The yelping of the Indian dog, and the war-whoop of his master have died
away in the distance, and in their stead is heard the hum of the
threshing-machine, the rattle of the railway train, the whistle of the
steam engine, and the ringing of the school-bells. The tall forest trees
have given place to the orchard trees. The log hut or slab shanty has
been succeeded by the more elegant frame or brick, or stone dwelling.
The cow-path has grown into a turnpike. The clanking of the logging
chain has been exchanged for the tinkling of sleigh-bells, and the old
ox-cart has its successor in the fine carriage.
Society has changed, too, as much as the country has improved. The
people of the past generation had very different ideas respecting many
things from what we have. And their surroundings in early life differed
from those of the youth of the present day ; but they made the best use
of the few advantages they had. To say that they were weaker than their
descendants, either mentally or physically, would be to say what is the
very reverse of what is true. To admit, however, that for want of proper
training and culture, they were less able to show what was in them, than
their grandchildren are, is only granting what cannot be disputed. But
if some of those sturdy men who cleared up the land in our front
townships, could visit the scenes of their old-time toils, and see some
of their great-grandsons trying to handle an axe or a hand-pry, they
would be as much amused as we would be to sec a boy start off to mill,
with a bag thrown over a horse’s back, having a bushel of wheat in one
end of it, and a big stone in the other end to make it balance.
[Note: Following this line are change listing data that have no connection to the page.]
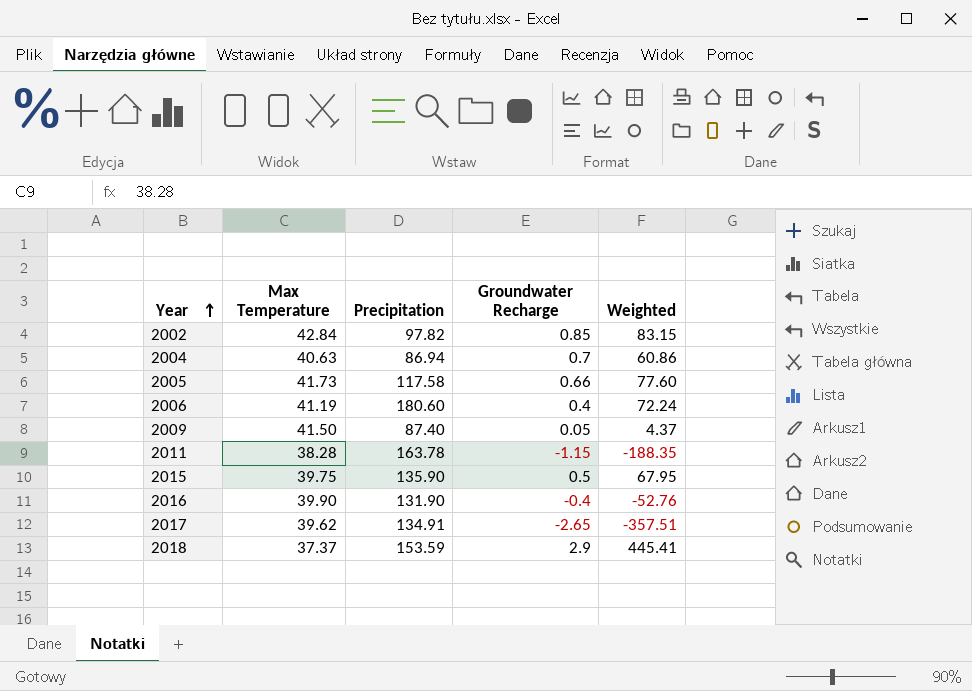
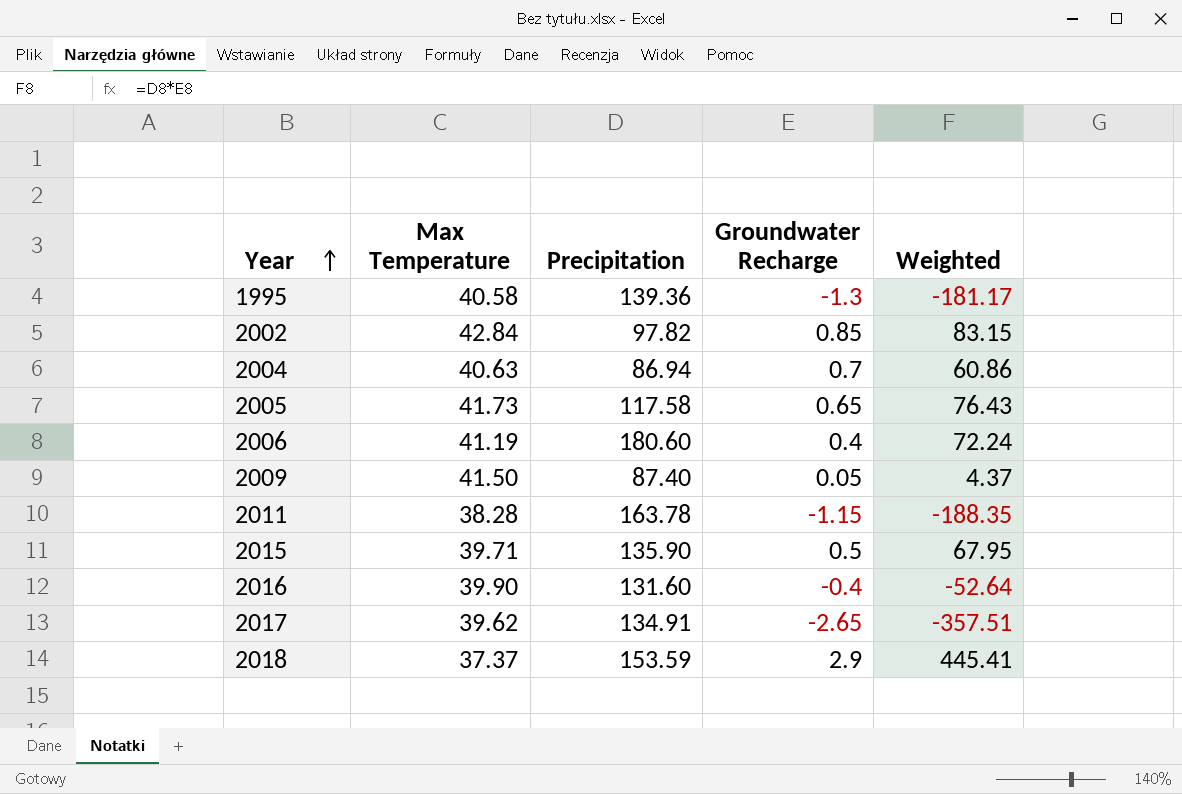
row 1995: none -> 40.58 | 139.36 | -1.3 | -181.17
2005 | Groundwater Recharge: 0.66 -> 0.65
2005 | Weighted: 77.60 -> 76.43
2015 | Max Temperature: 39.75 -> 39.71
2016 | Precipitation: 131.90 -> 131.60
2016 | Weighted: -52.76 -> -52.64

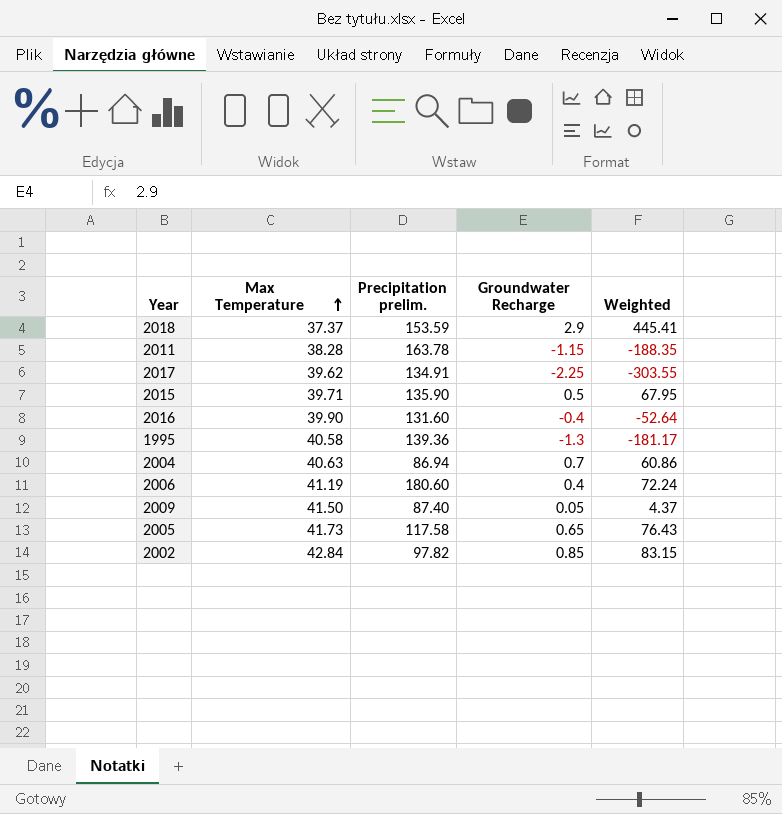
row order: Year ascending -> Max Temperature ascending
column name: Precipitation -> Precipitation prelim.
2017 | Groundwater Recharge: -2.65 -> -2.25
2017 | Weighted: -357.51 -> -303.55

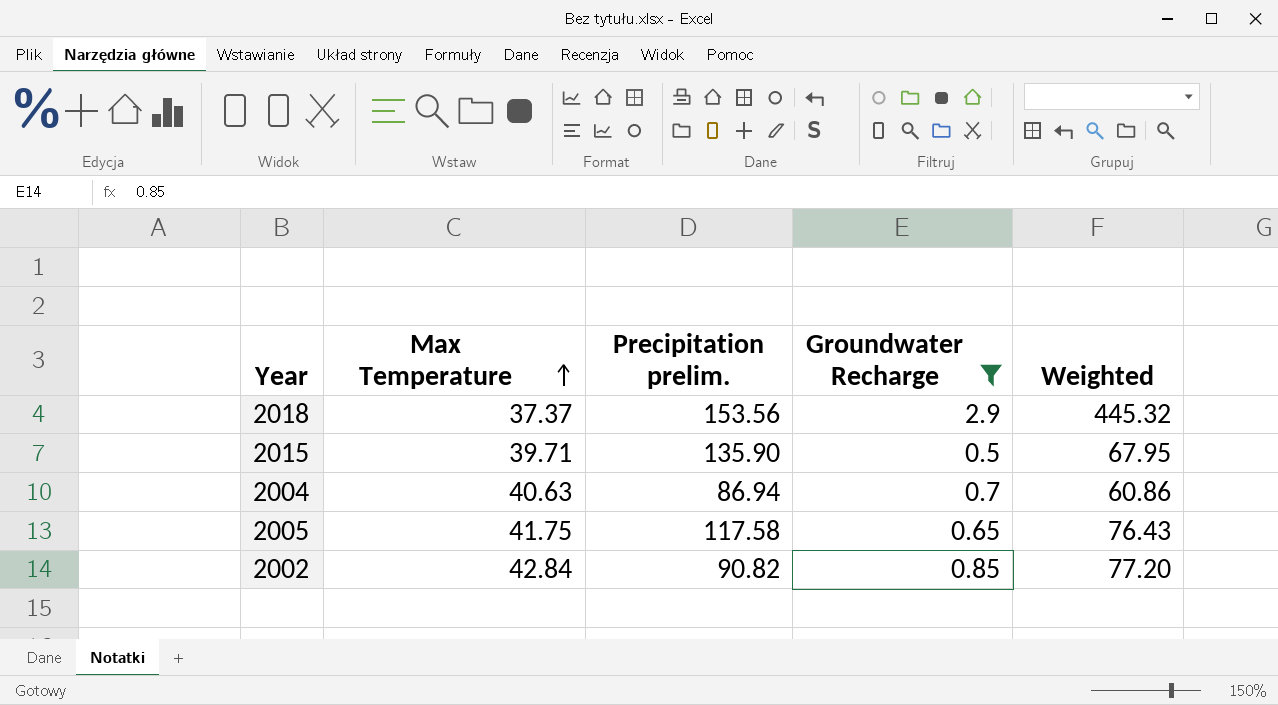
filter: none -> Groundwater Recharge >= 0.5
2018 | Precipitation prelim.: 153.59 -> 153.56
2018 | Weighted: 445.41 -> 445.32
2005 | Max Temperature: 41.73 -> 41.75
2002 | Precipitation prelim.: 97.82 -> 90.82
2002 | Weighted: 83.15 -> 77.20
If some of the old dames who helped to make the homes of our country,
and who were so handy with the wheel and distaff, the rolling-pin, and
the knitting-needles, could revisit the room-of-all-work, where her
house-wifely skill won its former triumphs, and catch some of her
great-granddaughters trying to darn little Bessie’s hose, or to patch
Willie’s coat, she would be likely to take the work into her own hands,
and say, “Law sakes, child, what do you know about mending children’s
fixings? Let me do this, and you
go and pound some kind of tune, like “Auld Lang Syne,’ or ‘Bonnie Over
the Rhine,’ out of the pianner.”
Let it be understood that I am presenting the extremes. Some of the
grandmas were as much at home in the parlour as they were in the
kitchen. And some of the granddaughters are as much at home in the
kitchen as they are in the parlour. These old people did their work, and
did it well according to their opportunities and the means at their
disposal. Well will it be for us, who have inherited the fruits of their
honest toil, if we are as true and faithful in our day and generation as
they were in theirs.
But there have been great changes, too, in educational matters during
the last fifty years. In fact, the schools at the time of my boyhood
were very rudimental in their modes of instruction, and extremely
limited in the range of subjects taught in them. Very many of the
teachers of those days attempted nothing more than the fundamental
branches of common school education. And a man that could read pretty
well and do ordinary sums in arithmetic, as well as write a fair hand
and spell most of the words correctly, was looked upon at that time as
being a fair scholar.
But how different it is now, when our boys and girls are ready for the
high school at twelve or thirteen. At sixteen they are fit for college,
and many of them are graduates at twenty-one or two.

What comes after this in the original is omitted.